Fluoride Action Network

Margin of Safety and the Updated NTP Review

Fluoride Action Network | Bulletin | October 2, 2020

By Paul Connett, PhD
Director, Fluoride Action Network


Introduction. When fluoride levels in the public drinking water supply are artificially increased, usually by around 350% using fluoridation chemicals such as fluorosilicic acid, our utility employees and politicians take on the role of a physician or dentist.  Their intent is not to treat the water, but to treat the water consumer as a patient being prescribed a drug for the ostensible purpose of reducing dental decay.

In a clinical setting, practitioners prescribing a drug or treatment to patients work to successfully treat the patient without causing any adverse reactions.  Their goal is to prescribe a dose high enough to be effective, but below what is toxic.  The range between these two doses is referred to as the Margin of Safety (sometimes called Margin of Exposure) of a drug or treatment.

However, unlike a clinical setting, water fluoridation is a treatment administered to an entire community rather than an individual, and there is no control over intake (dose) since people vary greatly in their water consumption and overall exposure to fluoride from all sources.

Everyone is exposed, many for their entire lives, regardless of age, weight, diet, genetics, medical history, total fluoride exposure, or even caries risk.  No consent is given, and by the design of those promoting fluoridation, very few consumers have been informed of potential side effects or risks associated with overexposure.  There is also no follow-up by the “practitioner” in this case or monitoring for adverse-reactions.

This chaotic and unregulated dispensing of fluoride makes the importance of applying a regulatory margin of safety to fluoridation critical in an effort to protect whole populations, including the most vulnerable.  An adequate margin of safety has to take into account the wide range of individual sensitivity expected in a large population and the wide range of doses to which people are exposed.

Hundreds of published peer-reviewed animal and human studies now link fluoride exposure to significant side effects.  According to chapter 20 of “The Case Against Fluoride:

“It is not disputed that, at moderate to high doses, fluoride can cause serious health problems and other adverse effects.  The crucial question is whether there is a sufficient margin of safety between the doses that cause those effects and the doses experienced in fluoridated communities…this margin of safety has to be sufficiently large to protect everyone, including the most vulnerable, not just the average person.  Moreover, it has to be large enough to protect the whole population over a lifetime of exposure.”

Taking just these higher-fluoride-dose studies into account, if the EPA applied the normal toxicological procedures and appropriate margins of safety to fluoridation, the practice would be prohibited.  This is because in toxicology a standard safety factor of 10 is generally used to extrapolate from the result of a small study group (say of 100 -200 individuals) to find a dose which is protective of everyone in a large population (say several million). This is called the “intra species safety factor.” In protecting public health, you have to be conservative. In short, regulators have to assume that there are individuals in the large population who are ten times more sensitive to the toxic chemical in question, than anyone in the small study group.

Fluoride and Neurotoxicity

Turning now to the current situation with fluoride and neurotoxicity, key studies published since 2017, indicate that affects are being observed at the current fluoride exposure levels experienced in fluoridated communities (Bashash 2017, 2018; Green 2019; Riddell 2019; and Till 2020). Adding to the significance here is the fact that nearly all of these studies have been funded by the NIH and as such their methodologies have been extremely rigorous, so there is little wriggle room for doubt on the matter.

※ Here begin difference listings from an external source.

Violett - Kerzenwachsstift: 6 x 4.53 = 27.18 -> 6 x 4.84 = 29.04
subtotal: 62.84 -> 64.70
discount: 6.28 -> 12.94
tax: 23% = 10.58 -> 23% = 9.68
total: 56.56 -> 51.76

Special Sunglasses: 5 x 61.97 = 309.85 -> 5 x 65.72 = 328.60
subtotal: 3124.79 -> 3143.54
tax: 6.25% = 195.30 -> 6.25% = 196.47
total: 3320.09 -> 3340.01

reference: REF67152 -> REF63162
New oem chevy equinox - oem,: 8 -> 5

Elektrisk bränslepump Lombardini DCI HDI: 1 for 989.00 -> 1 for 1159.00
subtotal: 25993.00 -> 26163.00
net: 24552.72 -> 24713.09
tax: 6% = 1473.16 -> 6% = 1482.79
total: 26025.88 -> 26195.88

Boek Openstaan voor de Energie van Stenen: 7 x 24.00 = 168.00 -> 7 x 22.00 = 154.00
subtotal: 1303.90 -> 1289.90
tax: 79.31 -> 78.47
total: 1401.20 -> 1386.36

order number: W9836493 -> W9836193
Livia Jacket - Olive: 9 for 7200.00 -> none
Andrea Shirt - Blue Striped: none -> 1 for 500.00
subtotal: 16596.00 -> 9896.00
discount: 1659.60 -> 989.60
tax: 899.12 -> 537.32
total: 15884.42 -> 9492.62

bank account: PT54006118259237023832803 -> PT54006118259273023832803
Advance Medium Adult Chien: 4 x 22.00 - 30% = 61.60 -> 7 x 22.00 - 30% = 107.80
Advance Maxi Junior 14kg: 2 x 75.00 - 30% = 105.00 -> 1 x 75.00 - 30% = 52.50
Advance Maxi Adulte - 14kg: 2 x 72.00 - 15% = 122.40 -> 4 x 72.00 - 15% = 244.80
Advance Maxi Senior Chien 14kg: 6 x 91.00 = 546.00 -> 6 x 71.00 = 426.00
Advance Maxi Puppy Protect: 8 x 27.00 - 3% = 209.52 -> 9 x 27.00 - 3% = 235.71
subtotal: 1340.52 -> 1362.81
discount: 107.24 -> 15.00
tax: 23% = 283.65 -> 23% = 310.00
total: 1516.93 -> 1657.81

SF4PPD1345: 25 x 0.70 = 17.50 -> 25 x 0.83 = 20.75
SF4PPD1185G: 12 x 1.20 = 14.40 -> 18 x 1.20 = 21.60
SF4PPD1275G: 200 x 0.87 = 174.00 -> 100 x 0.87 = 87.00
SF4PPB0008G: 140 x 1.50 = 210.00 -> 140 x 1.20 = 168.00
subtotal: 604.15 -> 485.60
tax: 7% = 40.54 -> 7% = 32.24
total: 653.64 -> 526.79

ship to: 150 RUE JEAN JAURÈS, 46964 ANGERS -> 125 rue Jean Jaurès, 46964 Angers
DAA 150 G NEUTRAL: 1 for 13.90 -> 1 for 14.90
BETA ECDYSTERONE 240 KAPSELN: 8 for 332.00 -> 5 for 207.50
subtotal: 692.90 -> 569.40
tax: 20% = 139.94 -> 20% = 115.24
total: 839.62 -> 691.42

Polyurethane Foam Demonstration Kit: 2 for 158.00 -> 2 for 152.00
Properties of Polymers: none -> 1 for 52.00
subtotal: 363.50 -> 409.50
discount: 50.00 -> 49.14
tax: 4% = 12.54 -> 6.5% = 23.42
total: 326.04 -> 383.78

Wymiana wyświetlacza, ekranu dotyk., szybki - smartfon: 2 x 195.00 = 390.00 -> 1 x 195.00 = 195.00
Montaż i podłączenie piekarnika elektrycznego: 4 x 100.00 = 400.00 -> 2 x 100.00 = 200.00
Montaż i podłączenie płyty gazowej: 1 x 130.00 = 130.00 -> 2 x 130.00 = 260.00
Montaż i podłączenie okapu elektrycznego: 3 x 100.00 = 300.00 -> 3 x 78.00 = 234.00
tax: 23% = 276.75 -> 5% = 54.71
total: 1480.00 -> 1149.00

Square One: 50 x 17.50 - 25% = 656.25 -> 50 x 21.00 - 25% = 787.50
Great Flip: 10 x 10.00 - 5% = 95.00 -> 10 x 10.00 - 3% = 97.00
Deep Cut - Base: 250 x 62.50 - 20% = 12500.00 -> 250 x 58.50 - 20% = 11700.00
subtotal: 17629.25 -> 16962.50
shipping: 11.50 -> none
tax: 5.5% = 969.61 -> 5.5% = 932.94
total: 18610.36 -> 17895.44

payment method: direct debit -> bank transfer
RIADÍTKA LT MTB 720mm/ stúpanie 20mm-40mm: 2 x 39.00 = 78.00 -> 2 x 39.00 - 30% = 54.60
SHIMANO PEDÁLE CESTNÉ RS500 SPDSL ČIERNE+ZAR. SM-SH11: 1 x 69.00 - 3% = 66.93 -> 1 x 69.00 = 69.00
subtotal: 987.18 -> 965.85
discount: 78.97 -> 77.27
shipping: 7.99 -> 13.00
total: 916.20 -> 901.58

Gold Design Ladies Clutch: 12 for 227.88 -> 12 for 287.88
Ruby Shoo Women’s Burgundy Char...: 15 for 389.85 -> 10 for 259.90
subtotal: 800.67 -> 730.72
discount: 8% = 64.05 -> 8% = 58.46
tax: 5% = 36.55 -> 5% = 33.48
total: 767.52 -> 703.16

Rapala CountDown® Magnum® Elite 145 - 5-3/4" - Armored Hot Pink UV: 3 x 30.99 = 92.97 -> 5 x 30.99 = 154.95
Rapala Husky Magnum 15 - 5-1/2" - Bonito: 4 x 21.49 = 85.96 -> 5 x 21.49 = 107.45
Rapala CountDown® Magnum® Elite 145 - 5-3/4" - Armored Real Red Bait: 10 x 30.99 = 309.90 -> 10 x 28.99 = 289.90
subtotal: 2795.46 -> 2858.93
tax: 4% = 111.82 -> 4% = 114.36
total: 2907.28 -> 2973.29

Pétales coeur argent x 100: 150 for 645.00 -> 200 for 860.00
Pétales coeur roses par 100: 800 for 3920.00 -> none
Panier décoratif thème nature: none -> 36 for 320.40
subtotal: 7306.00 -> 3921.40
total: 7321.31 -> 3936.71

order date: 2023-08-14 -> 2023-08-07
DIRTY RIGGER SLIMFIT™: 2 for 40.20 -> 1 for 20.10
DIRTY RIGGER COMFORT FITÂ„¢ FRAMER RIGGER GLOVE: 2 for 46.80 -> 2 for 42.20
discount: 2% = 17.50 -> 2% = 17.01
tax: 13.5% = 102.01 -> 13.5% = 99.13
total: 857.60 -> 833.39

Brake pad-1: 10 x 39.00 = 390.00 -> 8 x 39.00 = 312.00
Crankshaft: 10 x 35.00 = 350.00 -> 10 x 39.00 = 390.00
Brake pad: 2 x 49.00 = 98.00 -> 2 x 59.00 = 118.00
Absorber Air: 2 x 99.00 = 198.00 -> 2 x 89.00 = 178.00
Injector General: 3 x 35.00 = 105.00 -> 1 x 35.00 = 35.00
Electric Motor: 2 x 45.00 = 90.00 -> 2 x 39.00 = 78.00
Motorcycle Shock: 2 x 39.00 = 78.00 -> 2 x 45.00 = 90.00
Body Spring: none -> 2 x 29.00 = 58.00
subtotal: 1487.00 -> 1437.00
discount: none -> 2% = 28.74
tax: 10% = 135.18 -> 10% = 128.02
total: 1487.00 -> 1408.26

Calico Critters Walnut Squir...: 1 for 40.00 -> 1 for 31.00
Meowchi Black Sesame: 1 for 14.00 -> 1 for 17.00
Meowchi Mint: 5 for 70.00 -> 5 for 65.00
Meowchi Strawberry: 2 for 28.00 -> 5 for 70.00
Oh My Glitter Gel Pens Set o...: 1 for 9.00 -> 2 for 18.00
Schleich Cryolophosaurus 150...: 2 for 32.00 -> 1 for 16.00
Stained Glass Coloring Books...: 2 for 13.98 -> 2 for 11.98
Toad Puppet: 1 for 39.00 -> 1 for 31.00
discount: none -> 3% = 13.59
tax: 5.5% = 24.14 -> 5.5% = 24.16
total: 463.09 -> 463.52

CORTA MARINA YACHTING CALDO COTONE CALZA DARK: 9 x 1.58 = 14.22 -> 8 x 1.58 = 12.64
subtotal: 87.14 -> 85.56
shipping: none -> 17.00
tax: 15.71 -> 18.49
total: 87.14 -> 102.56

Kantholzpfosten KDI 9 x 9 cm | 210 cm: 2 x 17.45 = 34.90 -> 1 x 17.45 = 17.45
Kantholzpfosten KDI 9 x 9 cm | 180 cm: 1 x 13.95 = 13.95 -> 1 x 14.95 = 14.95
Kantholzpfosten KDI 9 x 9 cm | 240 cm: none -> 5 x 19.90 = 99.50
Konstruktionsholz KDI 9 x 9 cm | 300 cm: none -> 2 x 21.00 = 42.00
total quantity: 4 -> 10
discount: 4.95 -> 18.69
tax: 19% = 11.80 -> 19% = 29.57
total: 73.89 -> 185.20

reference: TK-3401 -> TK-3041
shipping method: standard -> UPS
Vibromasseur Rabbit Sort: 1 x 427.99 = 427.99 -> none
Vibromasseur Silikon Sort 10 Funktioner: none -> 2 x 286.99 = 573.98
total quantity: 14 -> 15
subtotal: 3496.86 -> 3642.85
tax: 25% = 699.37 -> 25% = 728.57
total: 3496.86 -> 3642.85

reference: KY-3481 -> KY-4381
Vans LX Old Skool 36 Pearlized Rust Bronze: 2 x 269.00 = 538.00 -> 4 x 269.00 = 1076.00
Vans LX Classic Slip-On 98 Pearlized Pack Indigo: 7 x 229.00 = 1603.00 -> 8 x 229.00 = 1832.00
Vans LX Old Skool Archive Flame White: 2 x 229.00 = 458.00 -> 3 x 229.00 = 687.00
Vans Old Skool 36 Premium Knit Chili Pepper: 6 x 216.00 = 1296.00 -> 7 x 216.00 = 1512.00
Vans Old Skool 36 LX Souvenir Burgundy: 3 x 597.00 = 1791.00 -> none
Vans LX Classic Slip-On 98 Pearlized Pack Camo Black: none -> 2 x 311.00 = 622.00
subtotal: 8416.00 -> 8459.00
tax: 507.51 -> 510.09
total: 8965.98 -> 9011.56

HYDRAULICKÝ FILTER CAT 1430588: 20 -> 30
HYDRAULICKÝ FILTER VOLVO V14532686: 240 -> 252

This subset of the data (involving exposure to the fetus and the bottle fed infant) is damning as far as the practice of water fluoridation is concerned and that is why we are seeing such desperate efforts by the die-hard fluoridation promoters, who are doing everything to discredit these studies.  These efforts include hounding one of the key authors (Professor Christine Till). But even if we go beyond this subset and examine the totality of all the neurotoxicity studies, there is no salvation for this outdated practice.

The NTP Review

The updated draft of the NTP (National Toxicology Program) systematic review confirms that fluoride is a presumed developmental neurotoxicant. While claiming that the evidence is stronger and more consistent for studies in which subjects were consuming water at or above 1.5 ppm, this conclusion by itself should end fluoridation as a public health policy.  These are the documents released by the NTP:

Clearly, returning to the subject of this bulletin, there is no adequate margin of safety when exposing millions of fetuses, infants and children to concentrations of fluoride in water at 1.5 ppm. This is just a factor of TWO times larger than levels that are typically used in fluoridation programs (0.7ppm) and does not come close to providing the necessary and standard safety factor of TEN.

In conclusion, as confirmed by the National Toxicology Program (the premier toxicological body in the US), the scientific literature is clear and consistent in showing that harm occurs to the developing  brain occurs at or above 1.5 ppm, and thus there is no adequate margin of safety currently between the fluoride levels residents in fluoridated communities are being exposed to and those that are causing harm in NIH-funded studies.

Water fluoridation needs to be discontinued immediately.